Já a mobilidade suave, que passa por andar a pé ou de bicicleta, é tão importante quanto o transporte público – e o melhor complemento para o mesmo. “A resposta é haver transferência modal, onde o transporte público interligado com mobilidade ativa são os protagonistas, em vez do carro privado. Neste caso, o transporte público, seja ele regular ou flexível, deverá ser com veículos elétricos. O transporte de mercadorias, que deve ser otimizado, deverá também ser eletrificado”.

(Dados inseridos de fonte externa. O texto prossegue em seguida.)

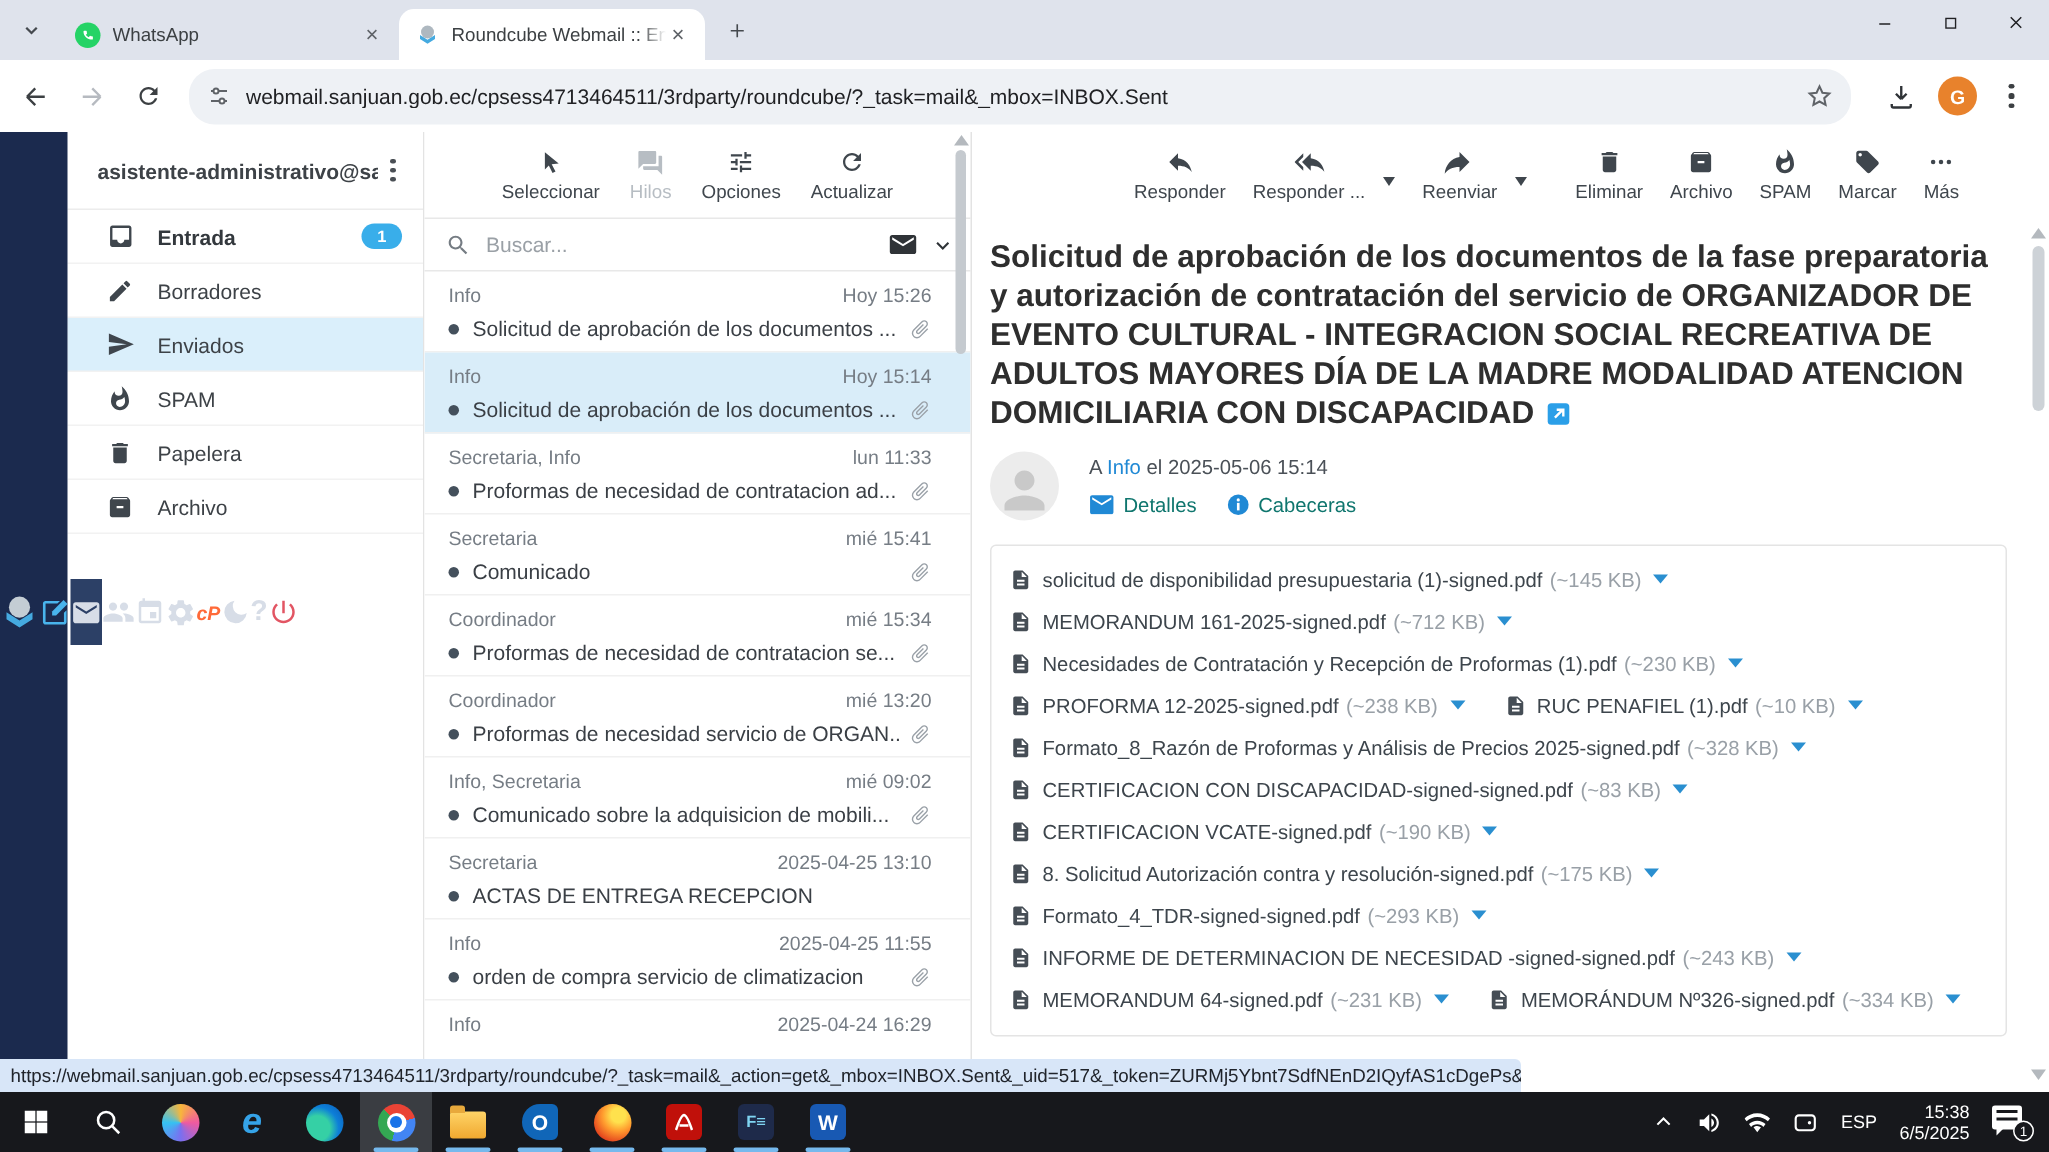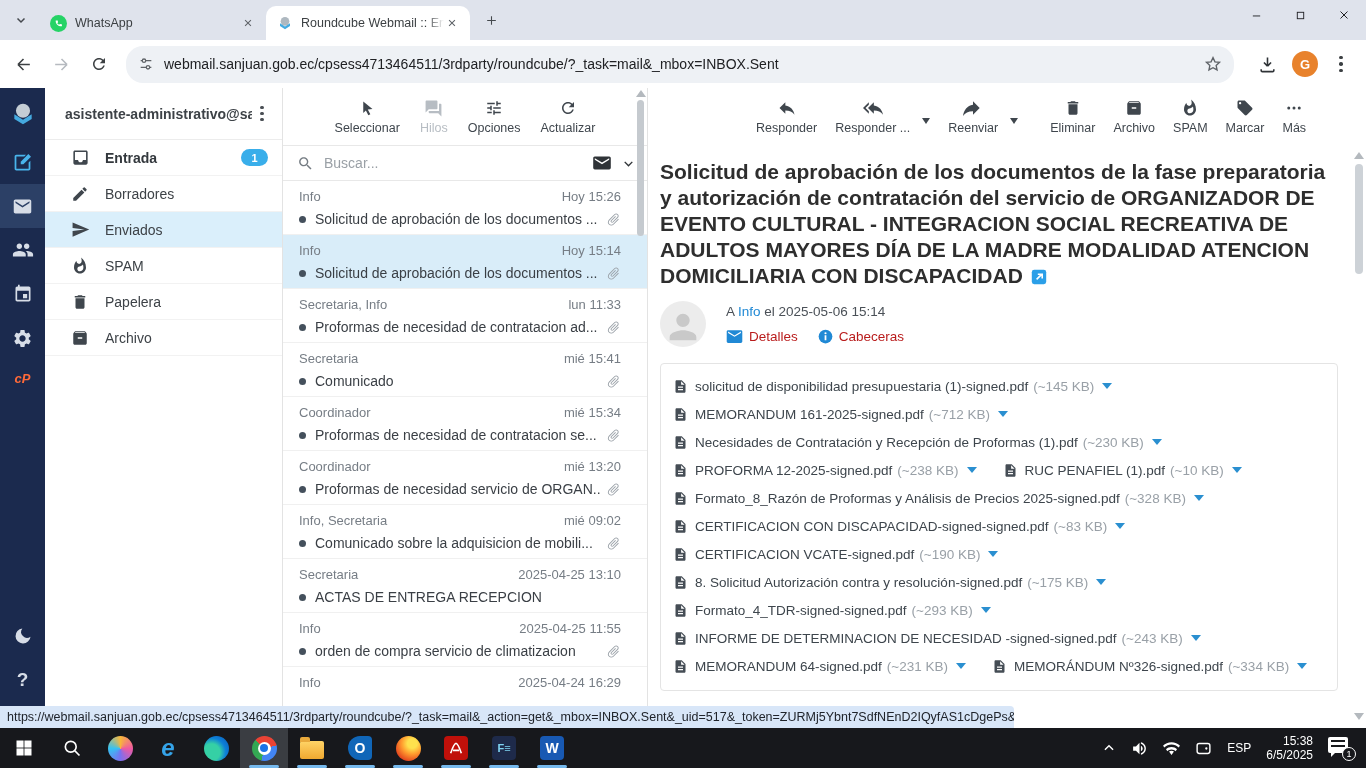--- a/index.html
+++ b/index.html
@@ -25,21 +25,21 @@
   .navbtn { width:30px; height:30px; margin-left:8px; display:flex; align-items:center; justify-content:center; color:#3c4043; flex:none; }
   .navbtn.disabled { color:#b6bac0; }
   .urlpill { flex:1; height:37px; margin:0 10px 0 12px; background:#eef1f5; border-radius:17px; display:flex; align-items:center; padding:0 12px; min-width:0; }
   .urltext { flex:1; font-size:14px; color:#202124; white-space:nowrap; overflow:hidden; margin-left:10px; }
   .avatar-g { width:26px; height:26px; border-radius:50%; background:#e8822c; color:#fff; font-size:13px; font-weight:bold; display:flex; align-items:center; justify-content:center; margin-left:10px; flex:none; }
   .kebab { width:26px; height:26px; margin:0 12px 0 10px; display:flex; flex-direction:column; align-items:center; justify-content:center; gap:3px; flex:none; }
   .kebab i { width:3.5px; height:3.5px; border-radius:50%; background:#3c4043; }
 
   
   .app { position:absolute; top:88px; left:0; right:0; bottom:40px; display:flex; }
-  .rail { width:45px; background:#1b2a4e; display:flex; flex-direction:column; align-items:center; flex:none; position:relative; }
+  .rail { width:45px; background:#1b2a4e; display:flex; flex-direction:row; align-items:center; flex:none; position:relative; }
   .rail .ric { width:45px; height:44px; display:flex; align-items:center; justify-content:center; color:#d7dde7; }
   .rail .ric.sel { background:#2c4066; }
   .rail .spacer { flex:1; }
   .cp-logo { color:#ff6a39; font-weight:bold; font-style:italic; font-size:13px; }
 
   .folders { width:238px; background:#fff; border-right:1px solid #e3e3e3; flex:none; }
   .acct { height:52px; display:flex; align-items:center; padding:0 10px 0 20px; border-bottom:1px solid #ececec; }
   .acct .name { flex:1; font-size:14px; font-weight:bold; color:#3d4247; white-space:nowrap; overflow:hidden; }
   .vdots { width:20px; height:24px; display:flex; flex-direction:column; align-items:center; justify-content:center; gap:2.5px; }
   .vdots i { width:3.5px; height:3.5px; border-radius:50%; background:#4a4f55; }
@@ -78,21 +78,21 @@
   .rtoolbar { height:57px; display:flex; align-items:center; padding-left:108px; gap:18px; flex:none; }
   .caret-dn { width:0; height:0; border-left:4.5px solid transparent; border-right:4.5px solid transparent; border-top:6px solid #3f464d; margin:8px 0 0 -6px; }
   .rbody { flex:1; overflow:hidden; padding:14px 26px 0 12px; }
   .subject { font-size:21px; line-height:26px; font-weight:bold; color:#2e2e2e; }
   .extlink { display:inline-block; vertical-align:-2px; margin-left:8px; }
   .meta { display:flex; margin-top:12px; }
   .mavatar { width:46px; height:46px; border-radius:50%; background:#ececec; overflow:hidden; display:flex; align-items:flex-end; justify-content:center; flex:none; }
   .metatxt { margin-left:20px; padding-top:3px; font-size:13.5px; color:#4a5057; }
   .metatxt .lnk { color:#2089d5; }
   .metalinks { display:flex; gap:20px; margin-top:10px; align-items:center; }
-  .metalink { display:flex; align-items:center; gap:6px; color:#b91c1c; font-size:13.5px; }
+  .metalink { display:flex; align-items:center; gap:6px; color:#0f766e; font-size:13.5px; }
   .attbox { margin:16px 2px 0 0; border:1px solid #e4e4e4; border-radius:4px; padding:8px 12px 10px 12px; display:flex; flex-wrap:wrap; column-gap:26px; }
   .att { display:flex; align-items:center; height:28px; white-space:nowrap; }
   .att .aic { color:#454d55; margin-right:7px; flex:none; }
   .att .aname { font-size:13.5px; color:#3d454c; }
   .att .asize { font-size:13.5px; color:#99a0a7; margin-left:5px; }
   .att .acaret { width:0; height:0; border-left:5px solid transparent; border-right:5px solid transparent; border-top:6px solid #2a8fd0; margin-left:8px; }
   .rscroll { position:absolute; top:62px; right:2px; width:11px; bottom:4px; }
   .rscroll .thumb { position:absolute; top:14px; left:2px; width:8px; height:110px; background:#cdd2d7; border-radius:4px; }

São vários, porém, os entraves que a responsável da Associação Zero vê para que tudo possa ser posto em prática. Os municípios, conta, continuam a priorizar a circulação do carro privado. “É fundamental que as câmaras tenham a mobilidade sustentável na sua visão, pois são as únicas capazes de agir na infraestrutura e nos condicionamentos de trânsito. Têm de perceber que esta é a mudança que os cidadãos querem, como está a acontecer em cidades como Paris”. Além disso, continua, os incentivos financeiros estão canalizados “para a compra de automóveis privados elétricos, quando deviam ir para a eletrificação do transporte de mercadorias e transporte de passageiros”.
Por fim, com a crise de habitação e a falta de planeamento urbano, as pessoas “estão a fugir dos centros urbanos cada vez mais caros indo viver para zonas de mais baixa densidade ou periferias, onde ficam reféns do transporte individual para chegar ao trabalho”. Responder a tudo isto e alcançar as metas colocadas não é fácil. Para Rita Prates, porém, há algo que não pode, de todo, ser ignorado e que aparenta ser um dos caminhos: “É preciso manter 2035 como último ano para a venda de novos veículos a combustíveis fósseis. Não vale a pena continuarmos a investir e cultivar uma tecnologia que já sabemos que tem os dias contatos. A indústria dos carros elétricos está a florescer na Europa e pode-nos trazer empregos e riqueza”.